Collision between dredger Shoreway and yacht Orca resulting in the yacht sinking with loss of 1 life
Location: 7 miles off the coast of Felixstowe, England
Accident Investigation Report 10/2015
Investigation report into marine accident including what happened, safety lessons and recommendations made:
On Sunday 8 June 2014, the dredger Shoreway was in collision with the sailing yacht Orca. Orca, a 31 foot Moody sailing yacht suffered catastrophic damage and sank within minutes. There was no damage to the dredger. The skipper of the yacht was rescued from the water by Shoreway’s rescue boat. The body of his wife was recovered from the sunken yacht by divers the following day. A postmortem concluded that the cause of death was by drowning.
Due to the dredger’s bow-mounted discharge equipment, the yacht was unseen until seconds before the collision. The risk of other vessels, especially small craft, not being detected in the blind sector on Shoreway has never been assessed by the company or crew.
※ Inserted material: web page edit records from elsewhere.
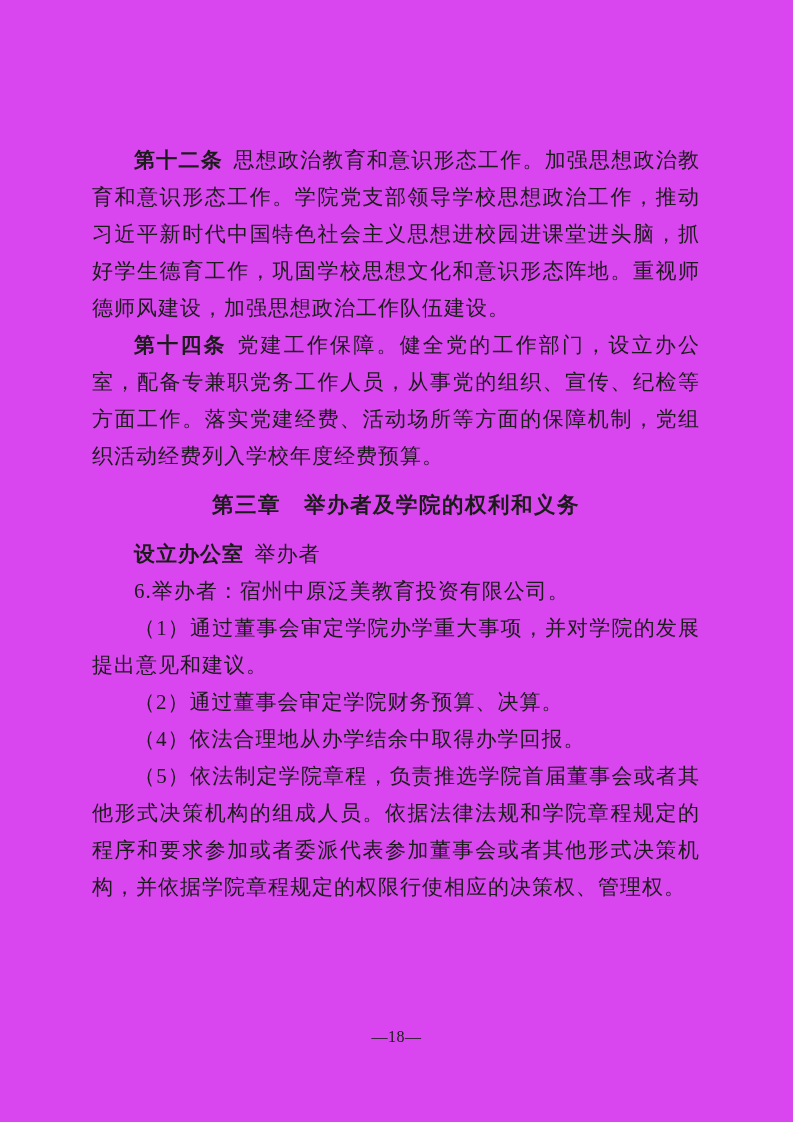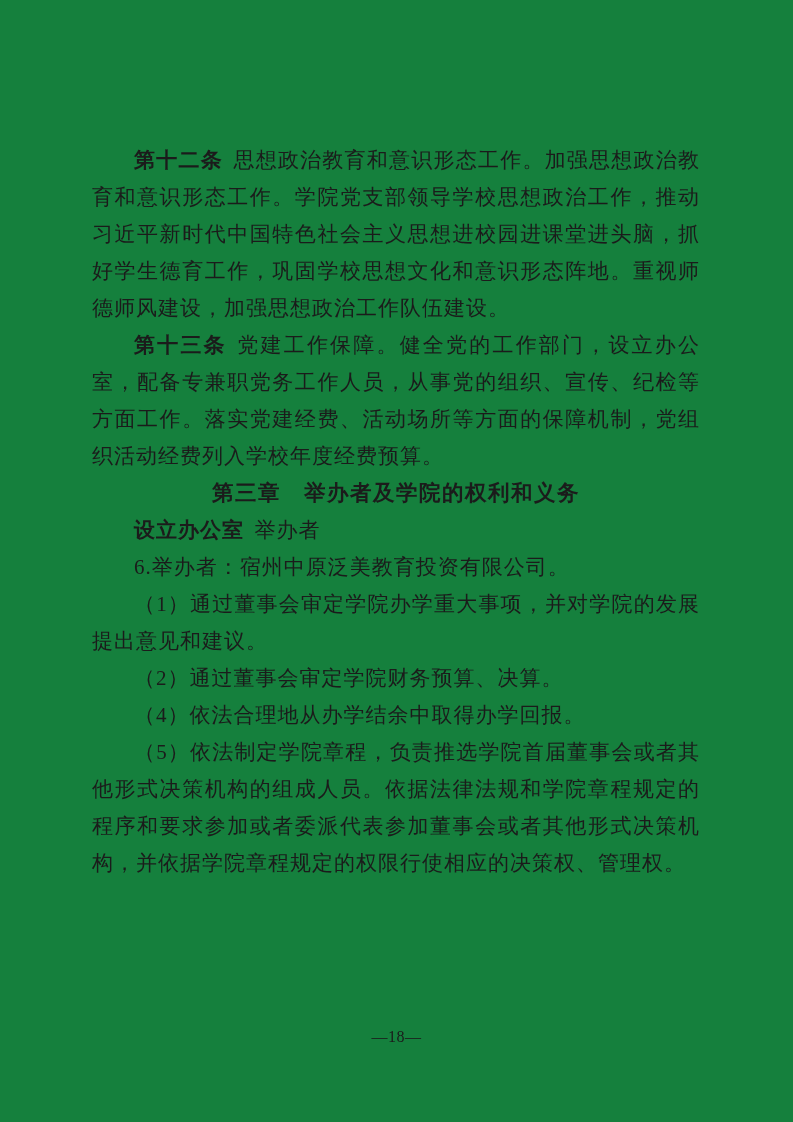--- a/index.html
+++ b/index.html
@@ -11,7 +11,7 @@
     position: relative;
     width: 793px;
     height: 1122px;
-    background: #15803d;
+    background: #d946ef;
     overflow: hidden;
     font-family: "Liberation Serif", "DejaVu Serif", serif;
     color: #1b1b1b;

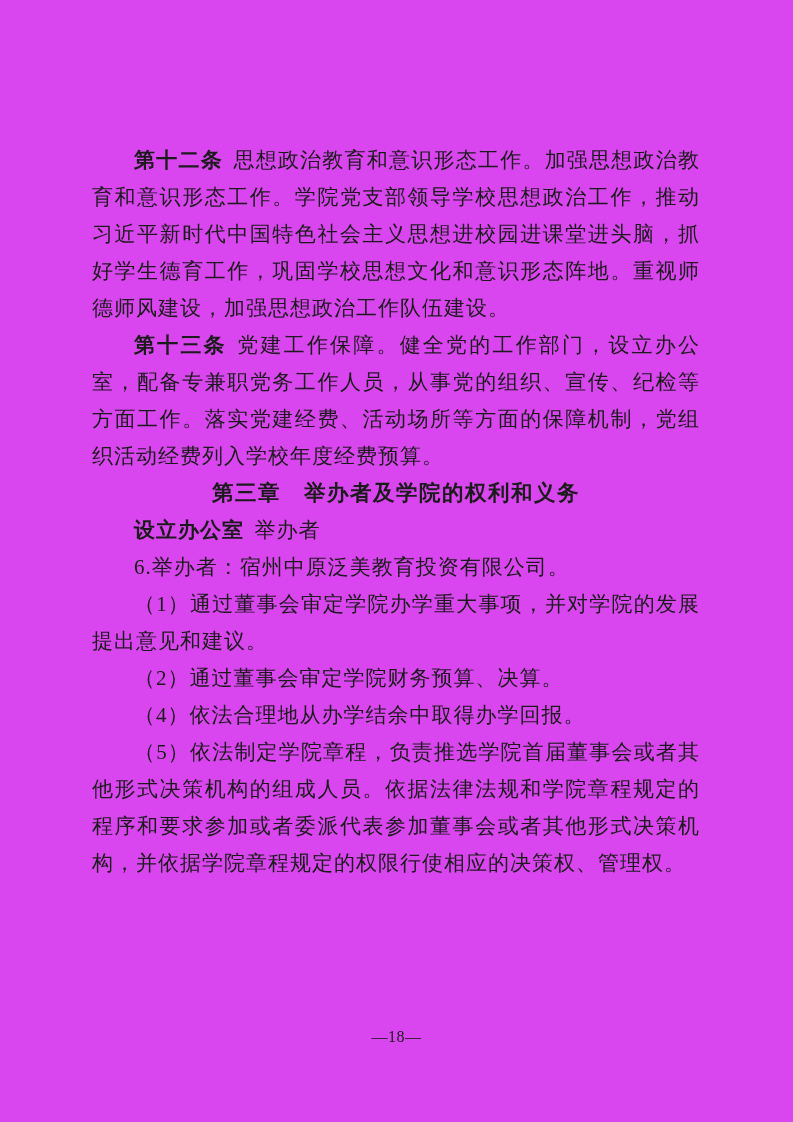--- a/index.html
+++ b/index.html
@@ -65,7 +65,7 @@
 
     <p class="para"><span class="article-label">第十二条</span><span>思想政治教育和意识形态工作。加强思想政治教育和意识形态工作。学院党支部领导学校思想政治工作，推动习近平新时代中国特色社会主义思想进校园进课堂进头脑，抓好学生德育工作，巩固学校思想文化和意识形态阵地。重视师德师风建设，加强思想政治工作队伍建设。</span></p>
 
-    <p class="para"><span class="article-label">第十三条</span><span>党建工作保障。健全党的工作部门，设立办公室，配备专兼职党务工作人员，从事党的组织、宣传、纪检等方面工作。落实党建经费、活动场所等方面的保障机制，党组织活动经费列入学校年度经费预算。</span></p>
+    <p class="para"><span class="article-label">第十四条</span><span>党建工作保障。健全党的工作部门，设立办公室，配备专兼职党务工作人员，从事党的组织、宣传、纪检等方面工作。落实党建经费、活动场所等方面的保障机制，党组织活动经费列入学校年度经费预算。</span></p>
 
     <p class="chapter-heading">第三章　举办者及学院的权利和义务</p>
 

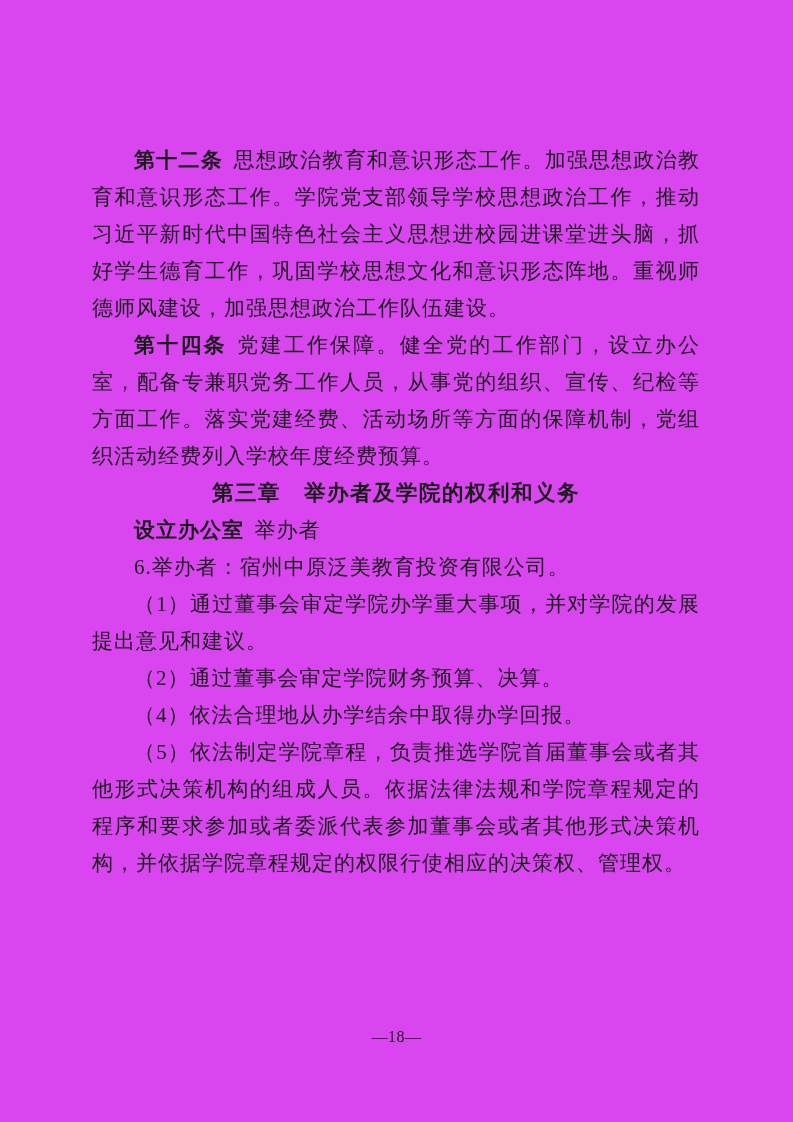--- a/index.html
+++ b/index.html
@@ -36,7 +36,7 @@
     margin-right: 0.5em;
   }
   .chapter-heading {
-    margin: 0;
+    margin: 12px;
     text-indent: 0;
     text-align: center;
     font-weight: 700;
The risk was not mentioned in the vessel’s computer based fleet-wide safety management system which was generic and of little benefit to the ship’s crew as it contained no vessel-specific information or guidance.
The MAIB investigation identified that neither the chief officer on watch on the dredger nor the skipper of the yacht were maintaining a proper lookout in the period immediately prior to the collision.
The key safety issues identified were:
The chief officer was alone on the bridge at the time of the collision, the skipper of Orca was below deck in the cabin, and neither were maintaining a proper lookout in the period immediately prior to the collision.
The risks of vessels, especially small craft, not being detected in the blind sector on Shoreway had never been assessed by the company or the crew and the blind sector was not mentioned in the master’s standing orders or the vessel’s SMS.
Leisure boat users should never assume they have been seen by other vessels, nor should they assume that the other vessels will always take avoiding action.
Leisure sailors need to be particularly aware of closing speeds between their own vessels and other vessels. In this case, Shoreway was travelling at 12.9 knots but many types of vessels, including ferries, cruise ships and container ships, regularly sail at speeds over 25kts and, as a result, distances that initially appear sufficient can be reduced surprisingly quickly.
MAIB has made recommendation 2015/125 to Boskalis Westminster Shipping B.V. aimed at improving its vessels’ safety management systems and addressing a technical issue regarding Shoreway’s VDR.
A safety accident flyer highlighting a number of the safety issues was produced for this report.